Stored items from a collection:
━━━━━━━━

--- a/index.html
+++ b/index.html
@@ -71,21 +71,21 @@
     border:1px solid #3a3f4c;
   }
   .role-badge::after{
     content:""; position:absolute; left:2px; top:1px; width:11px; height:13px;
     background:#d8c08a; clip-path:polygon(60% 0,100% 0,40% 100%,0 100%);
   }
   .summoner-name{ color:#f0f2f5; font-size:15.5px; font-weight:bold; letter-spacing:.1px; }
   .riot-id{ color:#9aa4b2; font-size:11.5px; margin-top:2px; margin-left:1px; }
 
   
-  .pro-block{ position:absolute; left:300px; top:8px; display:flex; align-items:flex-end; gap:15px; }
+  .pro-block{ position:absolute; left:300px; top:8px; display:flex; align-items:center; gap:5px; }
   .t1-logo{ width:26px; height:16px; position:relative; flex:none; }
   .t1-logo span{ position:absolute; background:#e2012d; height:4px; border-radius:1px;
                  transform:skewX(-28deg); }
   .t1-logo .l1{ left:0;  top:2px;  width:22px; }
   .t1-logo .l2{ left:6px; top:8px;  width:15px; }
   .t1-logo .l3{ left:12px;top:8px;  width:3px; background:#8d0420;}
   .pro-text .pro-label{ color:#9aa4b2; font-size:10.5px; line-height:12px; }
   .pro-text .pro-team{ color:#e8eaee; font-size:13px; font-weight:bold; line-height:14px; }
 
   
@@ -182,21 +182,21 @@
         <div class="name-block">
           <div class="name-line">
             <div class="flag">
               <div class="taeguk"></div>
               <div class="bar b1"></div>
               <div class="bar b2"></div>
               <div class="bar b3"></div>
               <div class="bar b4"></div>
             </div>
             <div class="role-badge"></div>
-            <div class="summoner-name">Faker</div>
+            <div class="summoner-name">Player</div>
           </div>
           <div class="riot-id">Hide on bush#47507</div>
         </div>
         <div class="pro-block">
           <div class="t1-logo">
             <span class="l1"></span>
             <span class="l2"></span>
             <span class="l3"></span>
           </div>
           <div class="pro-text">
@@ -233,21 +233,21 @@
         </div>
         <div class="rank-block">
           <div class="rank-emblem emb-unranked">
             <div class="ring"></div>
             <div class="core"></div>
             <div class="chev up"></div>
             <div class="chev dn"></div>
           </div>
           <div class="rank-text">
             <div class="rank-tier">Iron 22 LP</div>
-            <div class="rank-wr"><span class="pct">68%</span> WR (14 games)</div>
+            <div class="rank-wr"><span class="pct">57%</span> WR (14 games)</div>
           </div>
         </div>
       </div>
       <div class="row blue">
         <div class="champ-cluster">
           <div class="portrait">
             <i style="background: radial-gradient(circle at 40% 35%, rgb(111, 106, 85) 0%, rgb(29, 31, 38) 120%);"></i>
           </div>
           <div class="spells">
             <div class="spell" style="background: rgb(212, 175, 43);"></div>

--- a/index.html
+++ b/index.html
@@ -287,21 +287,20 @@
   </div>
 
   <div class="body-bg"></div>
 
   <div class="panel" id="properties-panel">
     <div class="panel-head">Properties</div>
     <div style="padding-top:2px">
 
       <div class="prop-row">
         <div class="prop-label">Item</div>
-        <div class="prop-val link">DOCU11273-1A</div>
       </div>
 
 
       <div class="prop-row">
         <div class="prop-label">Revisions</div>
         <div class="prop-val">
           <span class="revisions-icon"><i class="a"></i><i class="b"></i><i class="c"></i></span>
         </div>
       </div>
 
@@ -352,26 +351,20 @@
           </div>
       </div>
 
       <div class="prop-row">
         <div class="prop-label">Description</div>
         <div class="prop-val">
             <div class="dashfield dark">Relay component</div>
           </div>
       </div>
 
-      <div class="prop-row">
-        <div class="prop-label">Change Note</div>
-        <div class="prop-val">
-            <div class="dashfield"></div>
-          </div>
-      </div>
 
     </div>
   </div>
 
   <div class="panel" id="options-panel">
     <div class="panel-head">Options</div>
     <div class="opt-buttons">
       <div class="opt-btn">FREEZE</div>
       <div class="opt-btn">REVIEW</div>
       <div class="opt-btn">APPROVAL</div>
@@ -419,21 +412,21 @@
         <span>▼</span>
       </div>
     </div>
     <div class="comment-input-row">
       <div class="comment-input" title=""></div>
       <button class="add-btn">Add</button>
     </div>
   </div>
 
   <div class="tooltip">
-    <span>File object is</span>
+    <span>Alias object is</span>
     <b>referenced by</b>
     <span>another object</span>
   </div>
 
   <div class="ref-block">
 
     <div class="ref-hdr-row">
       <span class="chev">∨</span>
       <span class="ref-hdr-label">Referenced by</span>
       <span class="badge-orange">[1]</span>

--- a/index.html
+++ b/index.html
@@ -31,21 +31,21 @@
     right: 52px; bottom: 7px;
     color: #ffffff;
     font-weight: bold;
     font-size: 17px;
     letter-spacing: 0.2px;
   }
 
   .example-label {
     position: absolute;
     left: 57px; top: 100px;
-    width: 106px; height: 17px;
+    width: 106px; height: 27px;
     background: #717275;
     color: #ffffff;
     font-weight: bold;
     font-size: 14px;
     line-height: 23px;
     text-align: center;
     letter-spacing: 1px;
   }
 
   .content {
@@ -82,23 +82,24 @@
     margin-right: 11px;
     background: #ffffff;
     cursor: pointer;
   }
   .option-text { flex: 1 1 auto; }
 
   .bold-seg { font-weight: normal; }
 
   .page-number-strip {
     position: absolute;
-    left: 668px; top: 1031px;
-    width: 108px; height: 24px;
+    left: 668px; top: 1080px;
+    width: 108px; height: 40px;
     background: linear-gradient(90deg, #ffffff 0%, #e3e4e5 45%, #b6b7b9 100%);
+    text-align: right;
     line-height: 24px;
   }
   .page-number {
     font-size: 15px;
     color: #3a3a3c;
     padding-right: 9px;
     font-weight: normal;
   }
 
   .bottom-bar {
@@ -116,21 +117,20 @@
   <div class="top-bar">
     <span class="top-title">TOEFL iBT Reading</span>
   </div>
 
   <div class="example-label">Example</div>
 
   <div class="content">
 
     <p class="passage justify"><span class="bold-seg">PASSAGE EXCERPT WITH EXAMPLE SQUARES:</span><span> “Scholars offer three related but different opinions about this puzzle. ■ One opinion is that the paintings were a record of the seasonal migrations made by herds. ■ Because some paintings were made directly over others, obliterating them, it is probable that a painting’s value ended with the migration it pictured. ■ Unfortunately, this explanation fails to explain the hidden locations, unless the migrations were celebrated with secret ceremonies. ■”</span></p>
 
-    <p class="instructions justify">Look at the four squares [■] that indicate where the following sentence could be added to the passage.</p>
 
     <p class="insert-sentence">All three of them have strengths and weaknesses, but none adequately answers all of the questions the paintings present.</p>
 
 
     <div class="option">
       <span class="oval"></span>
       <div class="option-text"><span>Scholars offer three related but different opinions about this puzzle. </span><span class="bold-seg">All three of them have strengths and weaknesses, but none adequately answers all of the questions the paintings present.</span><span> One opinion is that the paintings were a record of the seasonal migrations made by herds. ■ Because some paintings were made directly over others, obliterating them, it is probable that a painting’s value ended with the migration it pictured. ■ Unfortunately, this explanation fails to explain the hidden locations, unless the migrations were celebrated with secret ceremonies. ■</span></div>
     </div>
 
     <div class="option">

━━━━━━━━

**Assigned task**:
How many lines in the entries above hold the word "summoner"? Reply with the number by itself.

**Solved problem**:
3